でも鑑定結果は別の日本人で、では彼女はどこに?殺された人はなぜ彼女の持ち物を?というお話です。
ミステリー好きなのでドキドキしました。
でもその裏にあるのは93年にニューヨークで実際に起こったテロ事件で、忘れかけた事件を痛々しく解説している少し重い内容です。
シドニーを見ていると、いつもいつも事件解決まではほとんど不眠不休。
警察ってほんとに大変そうだなあ^^;消防士もですが。
消防士のスティーブが伸行を素直に褒めるので、こういうところ、シドニーも見習えば、いいのに!て毎回思います。
だからこそシドニーはシドニーなんだし、伸行にべたぼれなのもわかるんですが。
それにしても毎回街の描写が素敵だなあと思います。
今回は日差しが強くなりニューヨークの街頭ではでサングラスが欠かせなくなる時期のお話ですが、ニューヨークの窓の眩しさ、コントラストの強さを不思議な感じに書いています。

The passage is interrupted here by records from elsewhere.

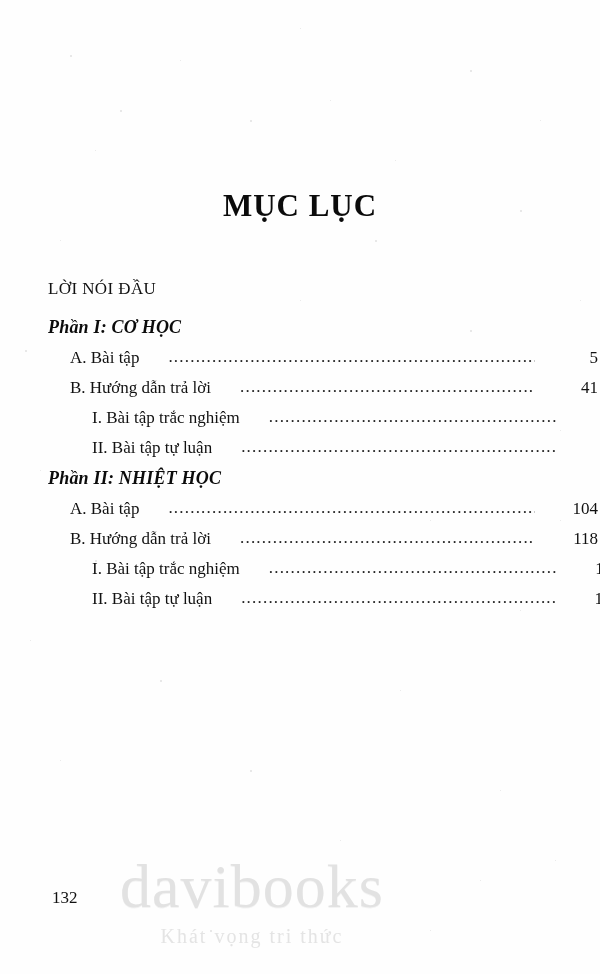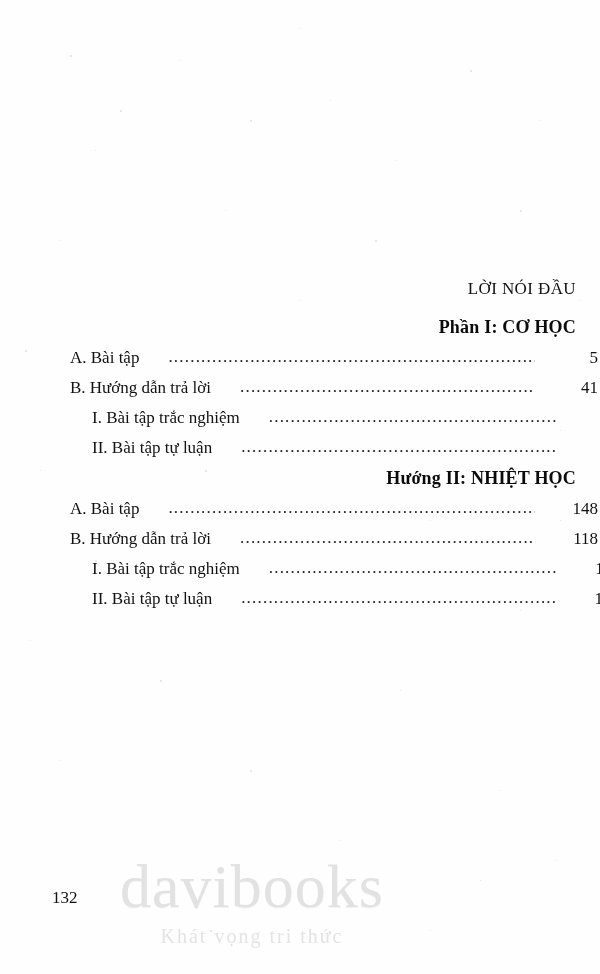--- a/index.html
+++ b/index.html
@@ -191,6 +191,7 @@
 
 <div class="content">
 
+  <div class="title">MỤC LỤC</div>
 
   <div class="toc">
 

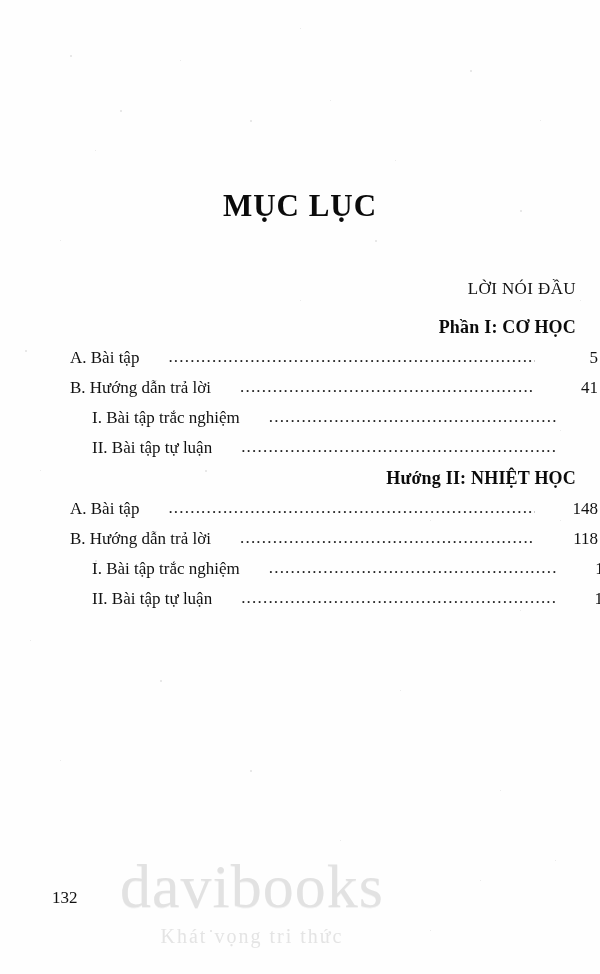--- a/index.html
+++ b/index.html
@@ -62,7 +62,6 @@
     align-items: baseline;
     width: 100%;
     line-height: 1.0;
-    justify-content: flex-end;
   }
 
   .foreword {

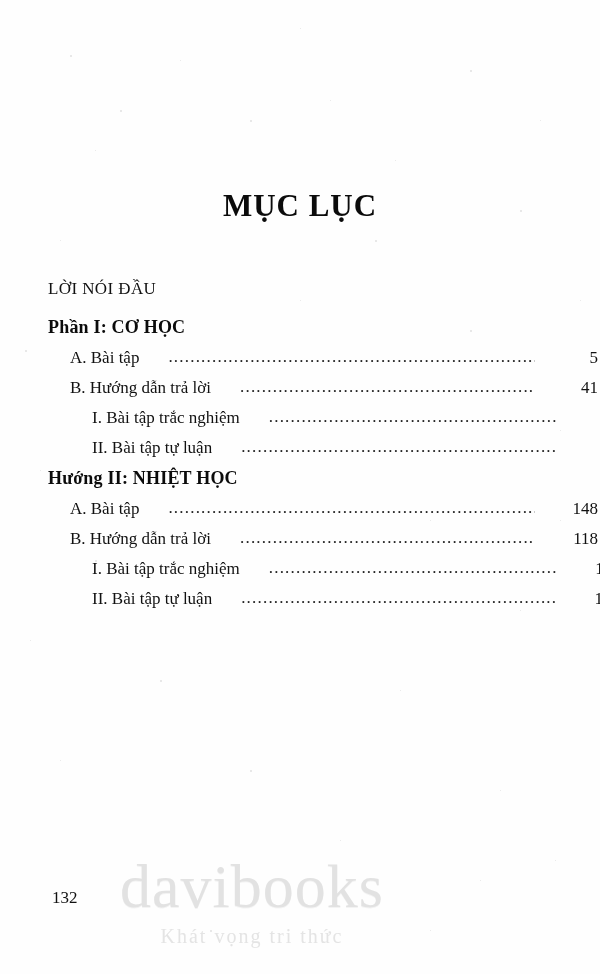--- a/index.html
+++ b/index.html
@@ -78,6 +78,7 @@
     margin-top: 6px;
     margin-bottom: 13px;
     color: #0b0b0b;
+    font-style: italic;
   }
 
   .entry {

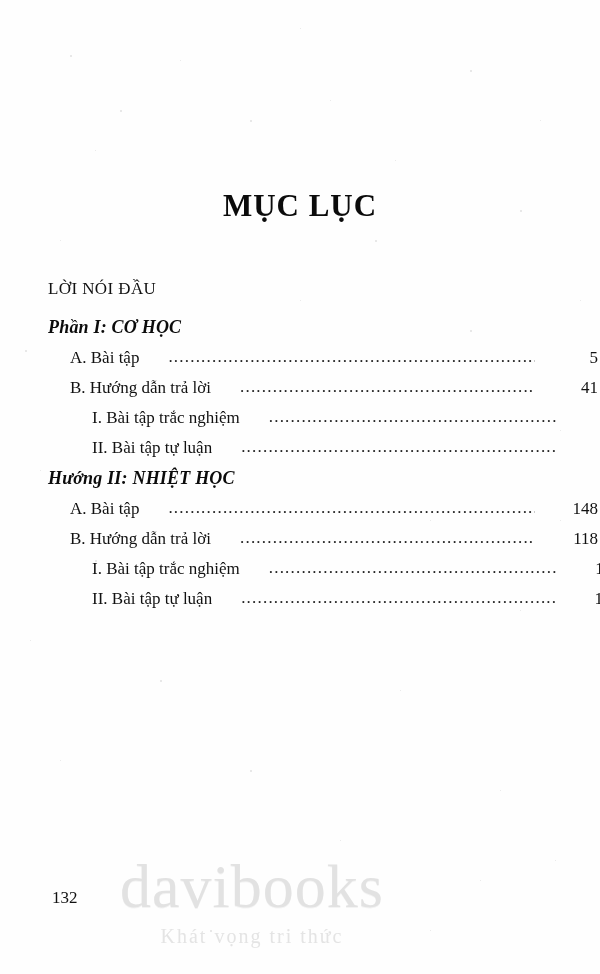--- a/index.html
+++ b/index.html
@@ -228,7 +228,7 @@
     </div>
 
     <div class="row part">
-      <span>Hướng II: NHIỆT HỌC</span>
+      <span>Phần II: NHIỆT HỌC</span>
     </div>
 
     <div class="row entry indent-1">

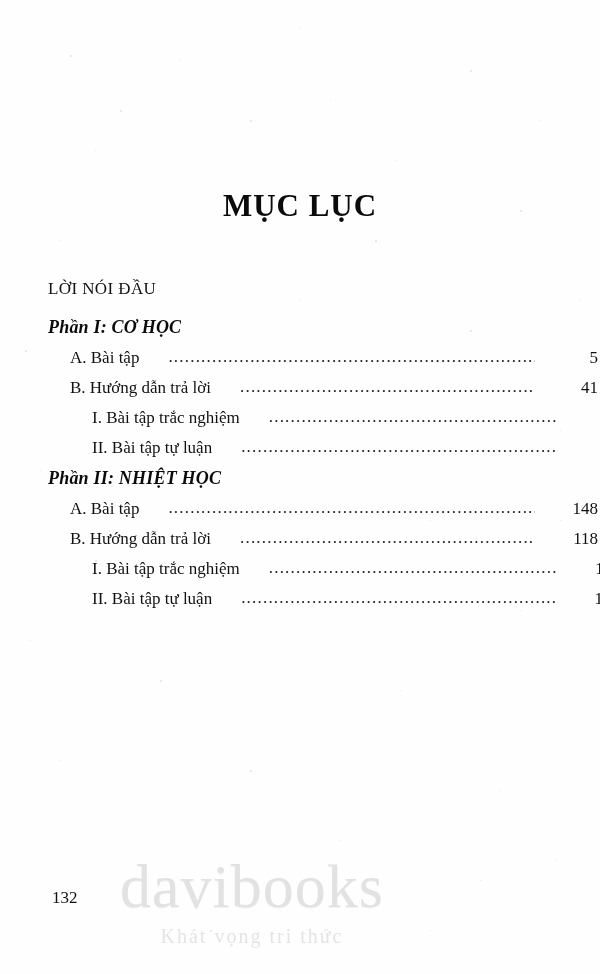--- a/index.html
+++ b/index.html
@@ -234,7 +234,7 @@
     <div class="row entry indent-1">
       <span class="label">A. Bài tập</span>
       <span class="leader">............................................................................................................................</span>
-      <span class="page-num">148</span>
+      <span class="page-num">104</span>
     </div>
 
     <div class="row entry indent-1">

影の部分が穴が空いたようにくらい、という表現など、実際に行ったことない場所だからか、余計に描写が丁寧だと楽しい。
アメリカと日本どちらが好きか?と勤め先の社長にきかれた伸行が、「俺はニューヨークが好きです」と答えるシーンがとても好きです。
こんなにニューヨークの描写が丁寧だから、伸行がここを好きだと思っていて何年たっていても戻りたいと思っている場所だから、こんなにこのシリーズが好きになれたのかなあと思います。
でももう終わりに近づいてるんですよね。まだまだ終わって欲しくないシリーズです。